By Wally Makowsky | May 03, 2012
I have been approached by a potential commercial client about cleaning yoga blankets. If you’re not familiar with them, they are heavy wool blankets about the size of a twin bed sheet. This client doesn’t want to dryclean the blankets because of the chemicals involved. What is the best way to wash them? And how would I dry these items – in a cool dryer or hang dry?
If you’re going to accept this commercial account, you will need to wash the blankets in cold water. I would recommend using a product called Woolite, which is specifically made for wool-type, cold-water washing.
When it comes to drying the blankets, be careful. Wool has a tendency to shrink, even in cold water. Therefore, it’s important to dry the yoga blankets in a dryer that’s set to blow just cold air. And, above all, do not hang dry these items. The blankets likely will take a considerable amount of time to dry, and it will depend on how thick they are – but that’s the only way I would consider drying them.
I’m looking into purchasing an existing laundry. My problem is trying to figure out how much drop-off laundry is currently being done at the store. I have the seller’s figure, but how can I verify those figures?
You can check the seller’s drop-off invoices for a month or two, and it will give you an approximate number; however, the only foolproof way to verify the actual amount of drop-off laundry being done is to check the drop-off business on a daily basis for at least 30 days.

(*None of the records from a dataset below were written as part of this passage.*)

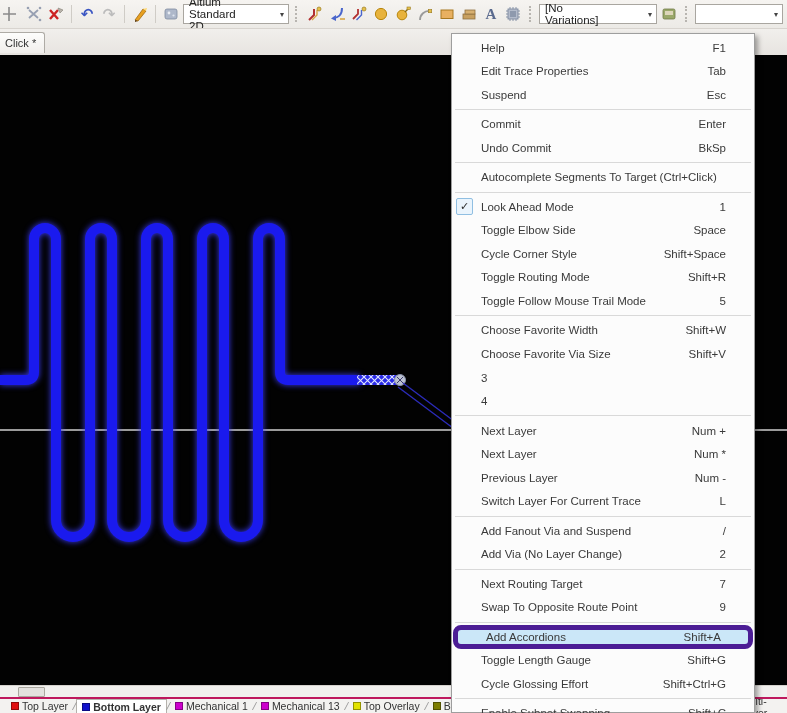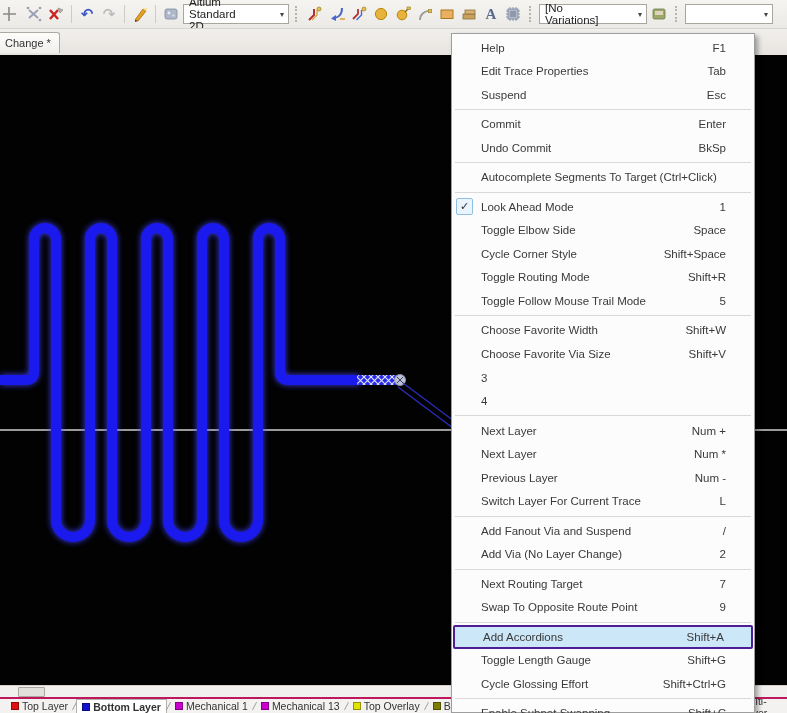--- a/index.html
+++ b/index.html
@@ -182,7 +182,7 @@
         </svg>
       </div>
       <div class="tb-dots"></div>
-      <div class="tb-combo" style="width: 108px;">
+      <div class="tb-combo" style="width: 118px;">
         <span>[No Variations]</span>
         <span class="arrow">▾</span>
       </div>

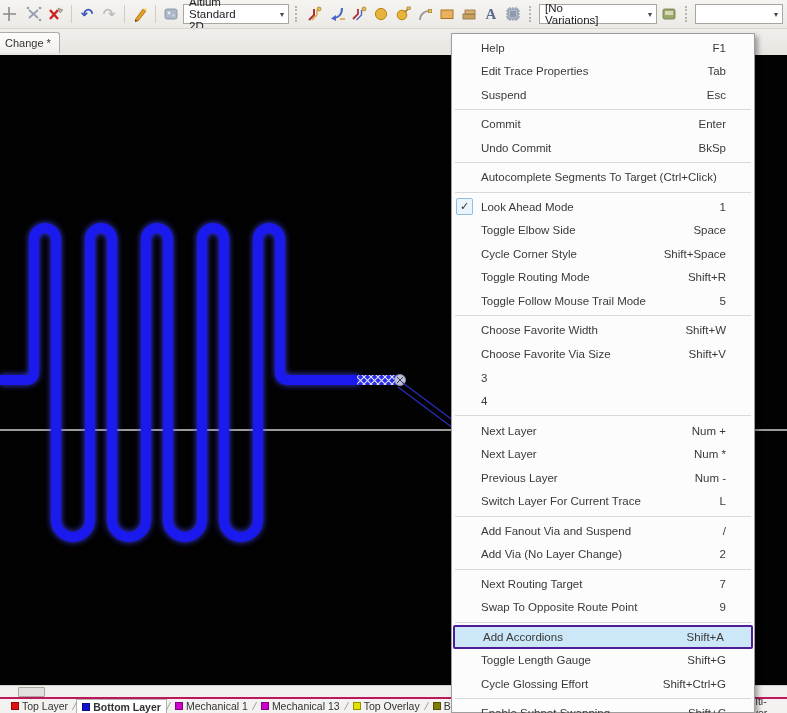--- a/index.html
+++ b/index.html
@@ -201,7 +201,7 @@
 
   <div id="tabstrip">
     <div id="doc-tab">
-      <span>Change *</span>
+      <span>Click *</span>
     </div>
   </div>
 

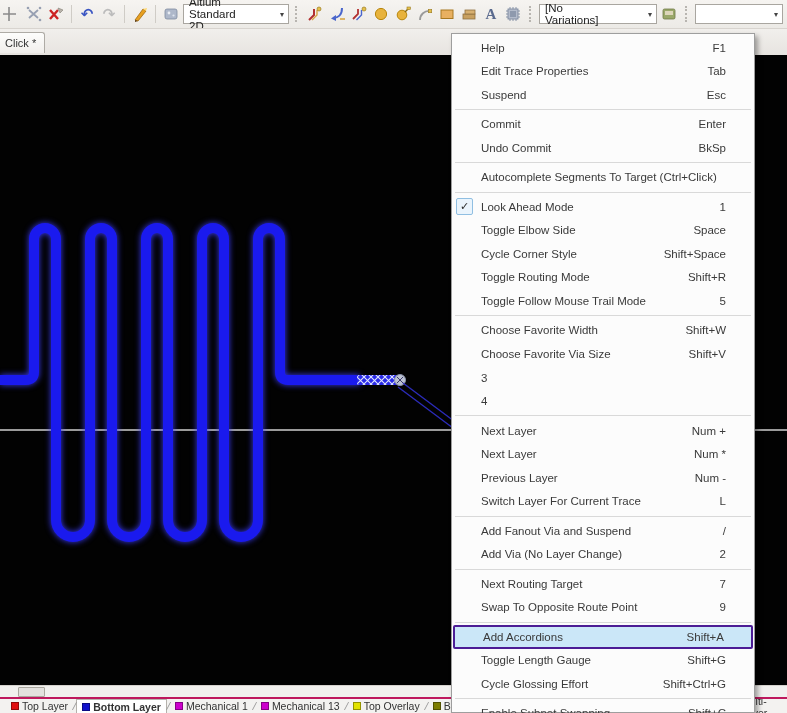--- a/index.html
+++ b/index.html
@@ -43,7 +43,7 @@
     padding-left:29px; padding-right:28px; font-size:11.5px; color:#3a3a3a; cursor:default; }
   .menu-row .lbl { flex:1; white-space:nowrap; }
   .menu-row .sc { white-space:nowrap; text-align:right; }
-  .menu-row.hl { background:#cbe7f8; border:2px solid #4c1d95; border-radius:2px;
+  .menu-row.hl { background:#cbe7f8; border:5px solid #4c1d95; border-radius:8px;
     margin:0 1px; padding-left:28px; padding-right:27px; }
   .menu-sep { height:1px; background:#d9d9d9; margin:2.4px 3px; }
   .chkbox { position:absolute; left:4px; top:3px; width:17px; height:17px;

With laundromats, drop-off volume is the most common way to fudge the numbers, and it’s difficult to disprove the figures unless you sit there on a daily basis, checking exactly what comes in and what goes out. After all, it’s very easy to fill out a bunch of invoices and throw a little extra cash into a bank deposit. So, be careful.
I was interested in buying another laundry, but after checking the financial statement and the utilities, I noticed a considerable drop in volume over the last three years. The store looks to be clean and in good working order. And there aren’t any new stores in the area. What’s the problem? Can I increase the business?
If the store is in good mechanical order and kept clean, the problem is likely a drastic change in the local population and demographics. Perhaps a large portion of the store’s customer base has moved out of the neighborhood. In recent years, this has been especially common in strongly Hispanic areas, where the job markets have dried up.
Another possibility is that the neighborhood going through a gentrification process, and converting from a low-income area to a high-income neighborhood. In such neighborhoods, the people moving in will remodel and most likely install their own washers and dryers.
Look more closely at the demographics for this store. You certainly don’t want to be in a market where laundromat customers are moving out.
I recently had a customer ask me what constitutes a “load” of clothes. He was looking at a chart I created, showing the load capacity of each size of washing machine in my store. Unfortunately, I didn’t have a good answer for this customer. How many pounds of clothes would be considered one load?
The load theory started back in the 1950s and ’60s. At that time, eight pounds of clothes was considered a load of laundry. Since then, what’s thought to be a load has increased to 10 pounds and then to 12 pounds. Today, there is no set rule – anywhere between eight pounds and 12 pounds is considered one load.